> _ASSIGNED TASK_
Every entry below must be transcribed word for word, and the images must be left out.

Before-and-after change data
[Start of section]

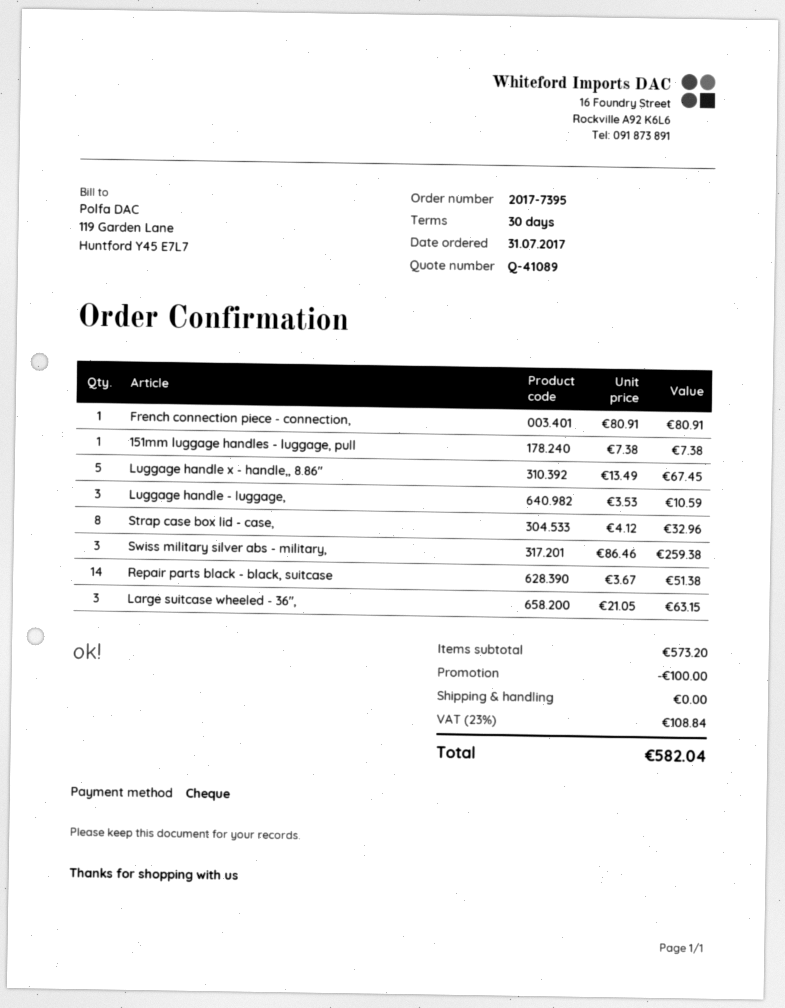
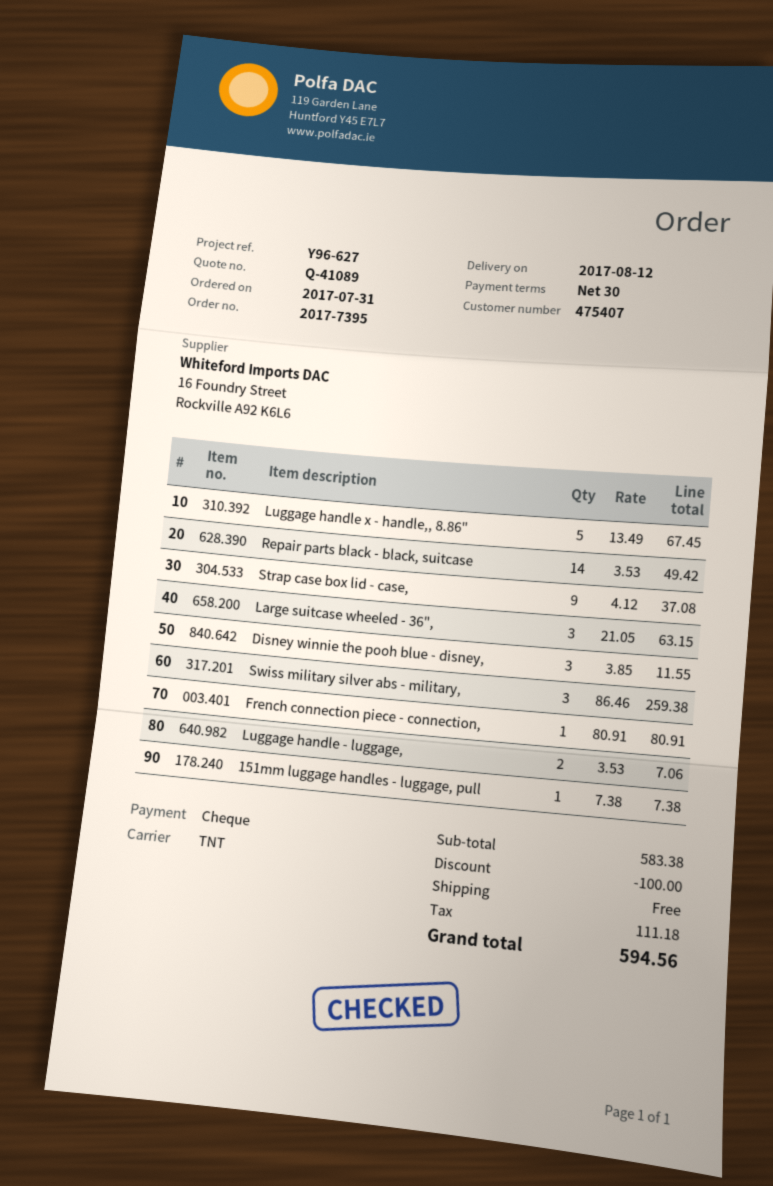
Luggage handle - luggage,: 3 x 3.53 = 10.59 -> 2 x 3.53 = 7.06
Strap case box lid - case,: 8 x 4.12 = 32.96 -> 9 x 4.12 = 37.08
Repair parts black - black, suitcase: 14 x 3.67 = 51.38 -> 14 x 3.53 = 49.42
Disney winnie the pooh blue - disney,: none -> 3 x 3.85 = 11.55
subtotal: 573.20 -> 583.38
tax: 108.84 -> 111.18
total: 582.04 -> 594.56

[End of section]

> _RESULT OF THE EXERCISE_
Luggage handle - luggage,: 3 x 3.53 = 10.59 -> 2 x 3.53 = 7.06
Strap case box lid - case,: 8 x 4.12 = 32.96 -> 9 x 4.12 = 37.08
Repair parts black - black, suitcase: 14 x 3.67 = 51.38 -> 14 x 3.53 = 49.42
Disney winnie the pooh blue - disney,: none -> 3 x 3.85 = 11.55
subtotal: 573.20 -> 583.38
tax: 108.84 -> 111.18
total: 582.04 -> 594.56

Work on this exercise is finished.